● Required action: Only the lines from the one with "KC Sangakkara | Five_Wkts_Hawl: 0 -> none" to the end of the data below should be given again, exactly, with both ends included and pictures omitted.

● Material for this task:

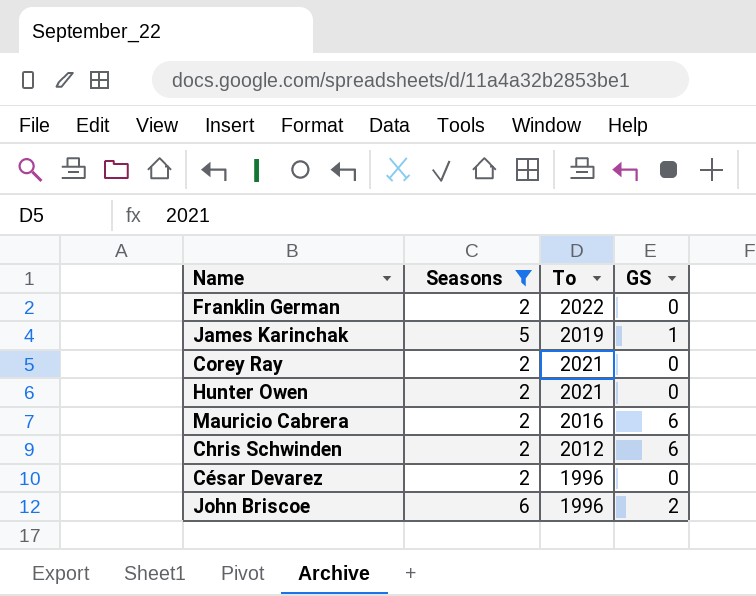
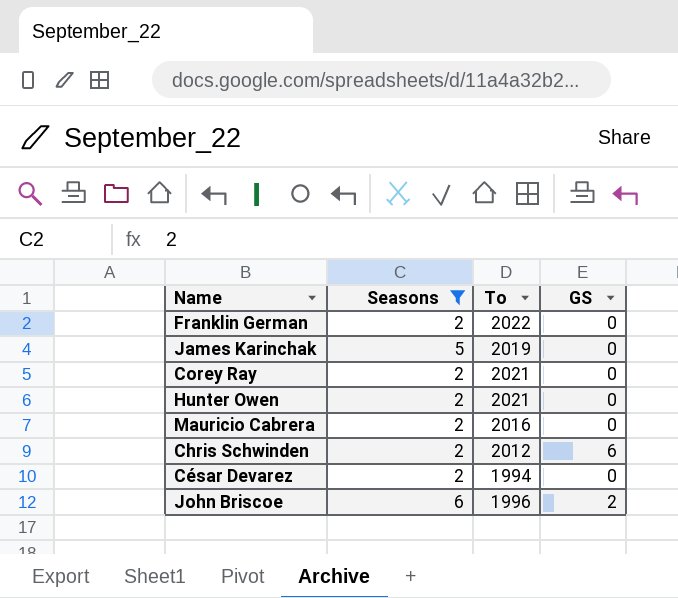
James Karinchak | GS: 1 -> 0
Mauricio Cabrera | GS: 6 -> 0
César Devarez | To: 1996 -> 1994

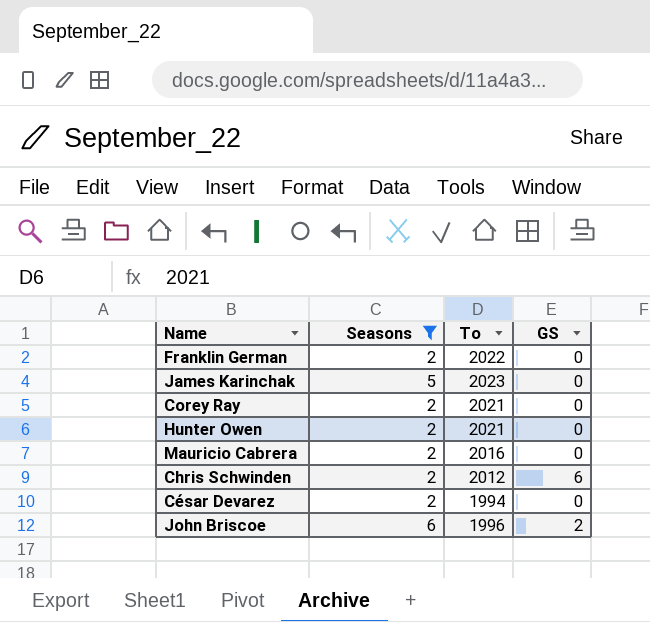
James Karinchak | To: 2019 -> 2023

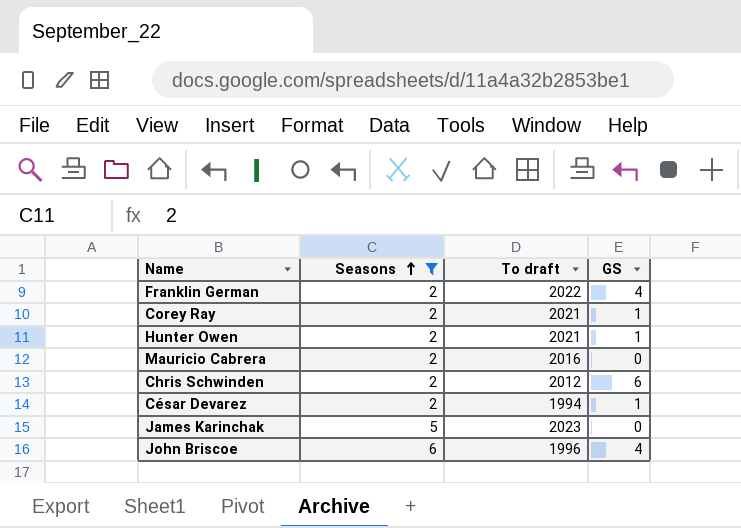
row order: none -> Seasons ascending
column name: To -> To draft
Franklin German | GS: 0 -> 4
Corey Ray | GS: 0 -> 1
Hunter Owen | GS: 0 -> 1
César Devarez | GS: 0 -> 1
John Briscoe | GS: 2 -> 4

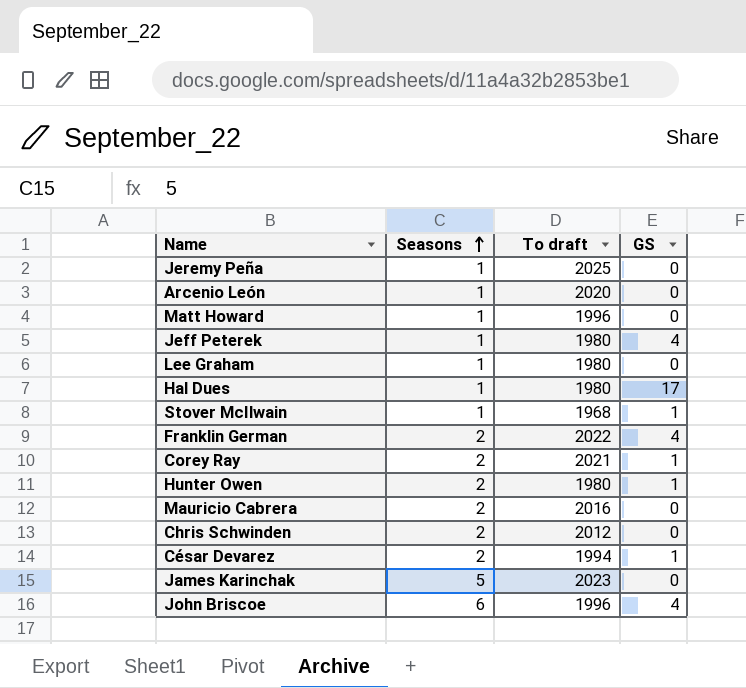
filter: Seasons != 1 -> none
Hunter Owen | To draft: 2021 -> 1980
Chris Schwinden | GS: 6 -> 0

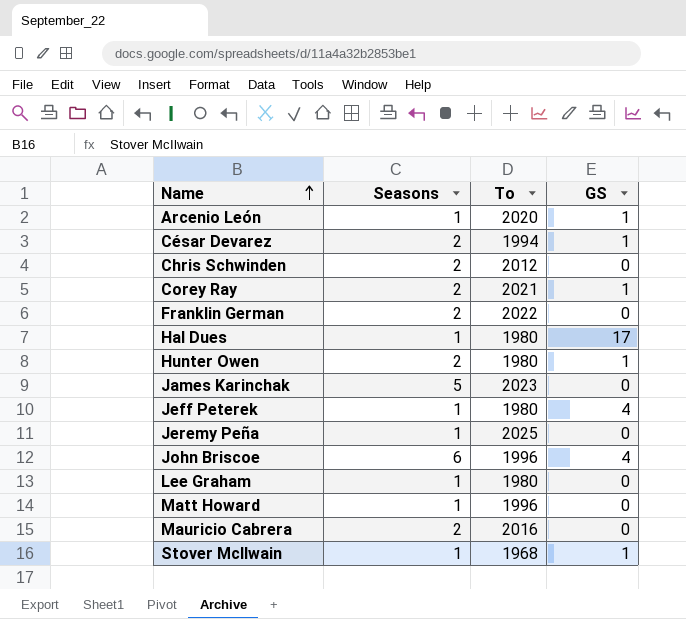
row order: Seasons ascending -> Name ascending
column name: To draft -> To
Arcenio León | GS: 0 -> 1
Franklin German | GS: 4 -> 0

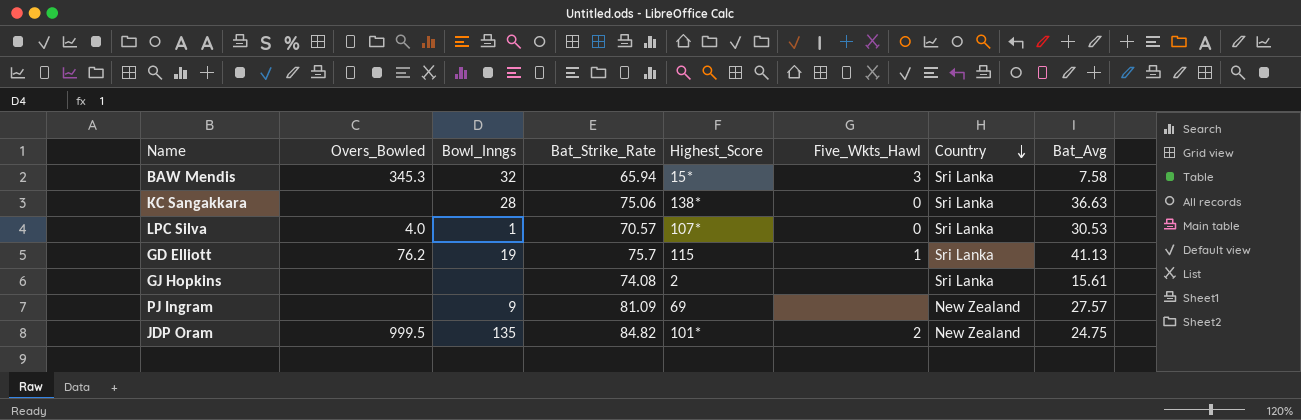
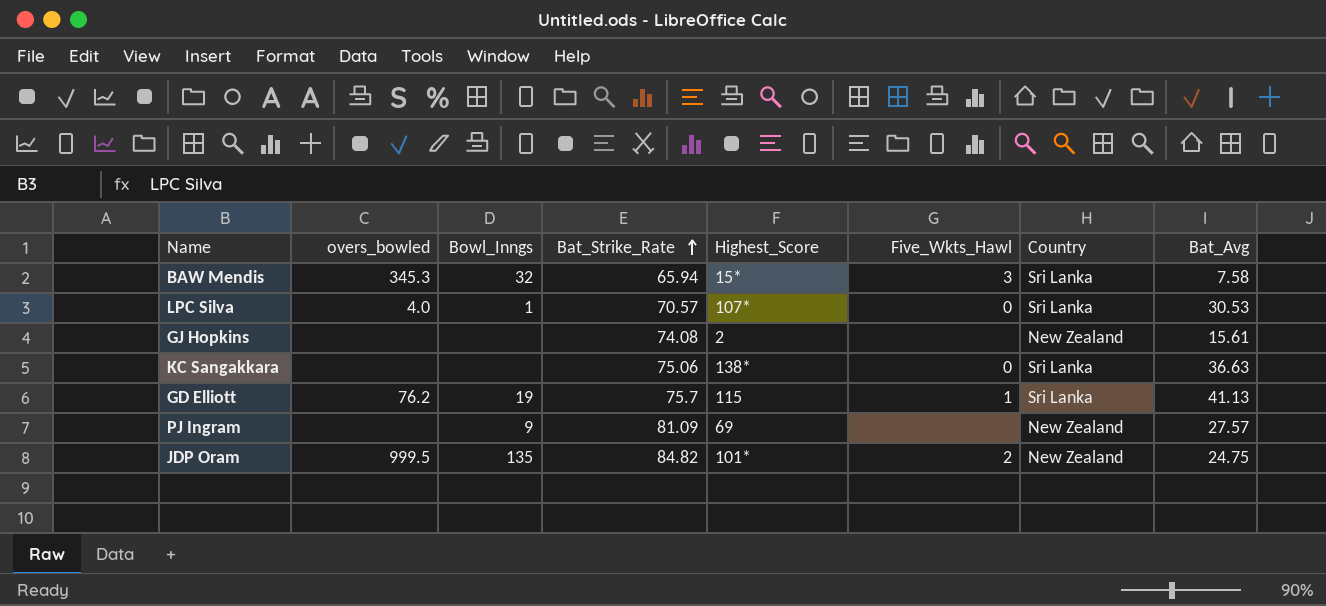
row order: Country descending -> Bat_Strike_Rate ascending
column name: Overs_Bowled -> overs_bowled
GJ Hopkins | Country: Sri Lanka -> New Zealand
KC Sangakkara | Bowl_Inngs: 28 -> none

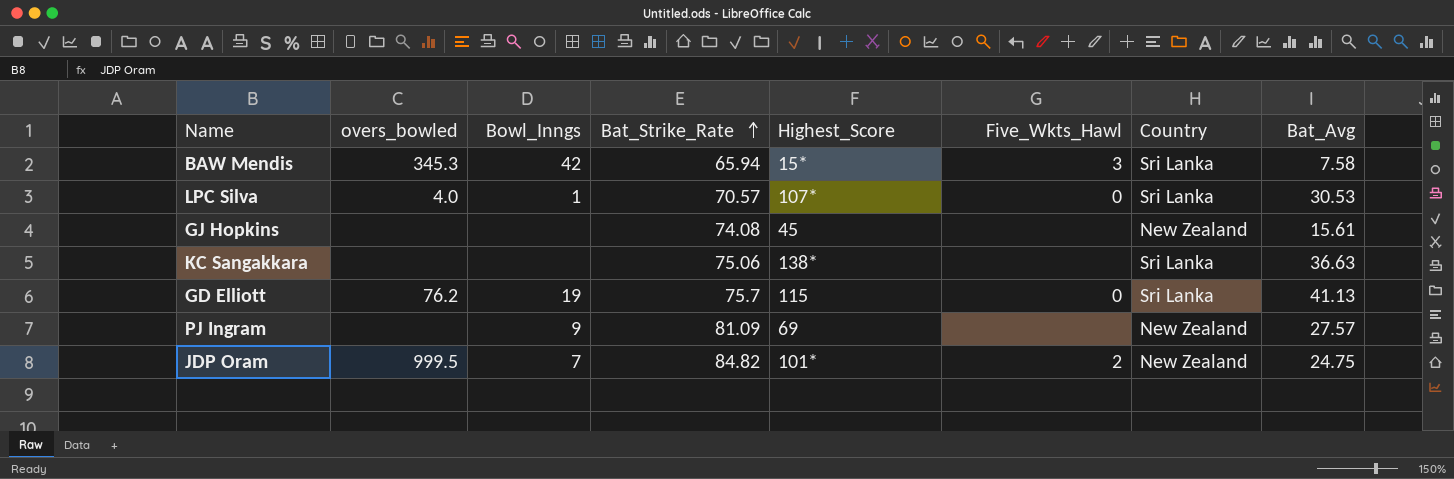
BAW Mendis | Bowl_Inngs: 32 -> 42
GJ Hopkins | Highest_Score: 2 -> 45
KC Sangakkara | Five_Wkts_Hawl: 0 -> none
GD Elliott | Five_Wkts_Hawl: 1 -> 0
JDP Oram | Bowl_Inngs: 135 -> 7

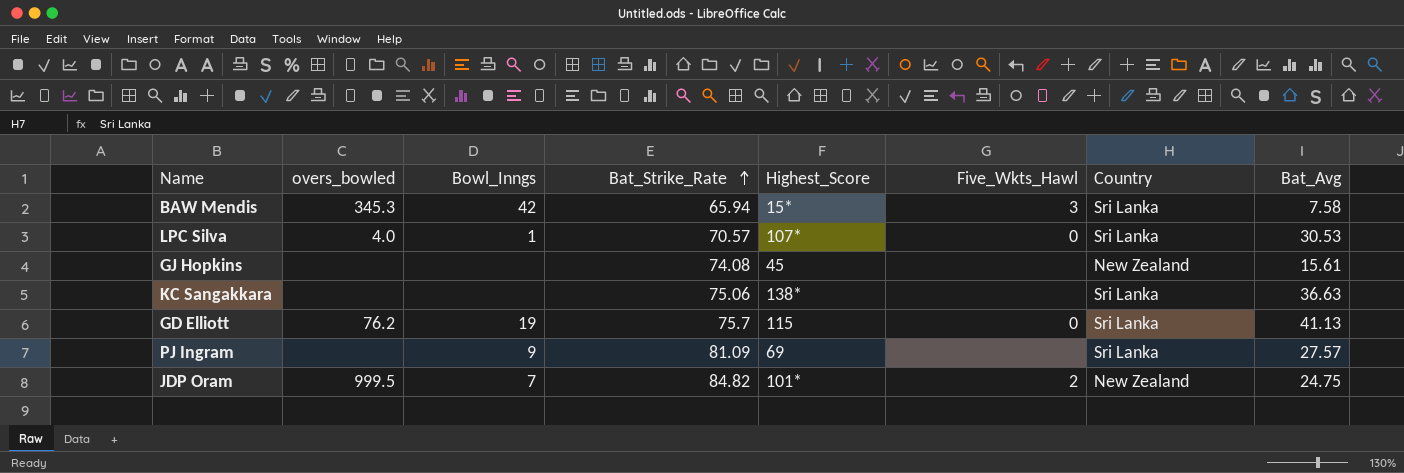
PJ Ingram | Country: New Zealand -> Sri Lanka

● Answer to this exercise:
KC Sangakkara | Five_Wkts_Hawl: 0 -> none
GD Elliott | Five_Wkts_Hawl: 1 -> 0
JDP Oram | Bowl_Inngs: 135 -> 7

PJ Ingram | Country: New Zealand -> Sri Lanka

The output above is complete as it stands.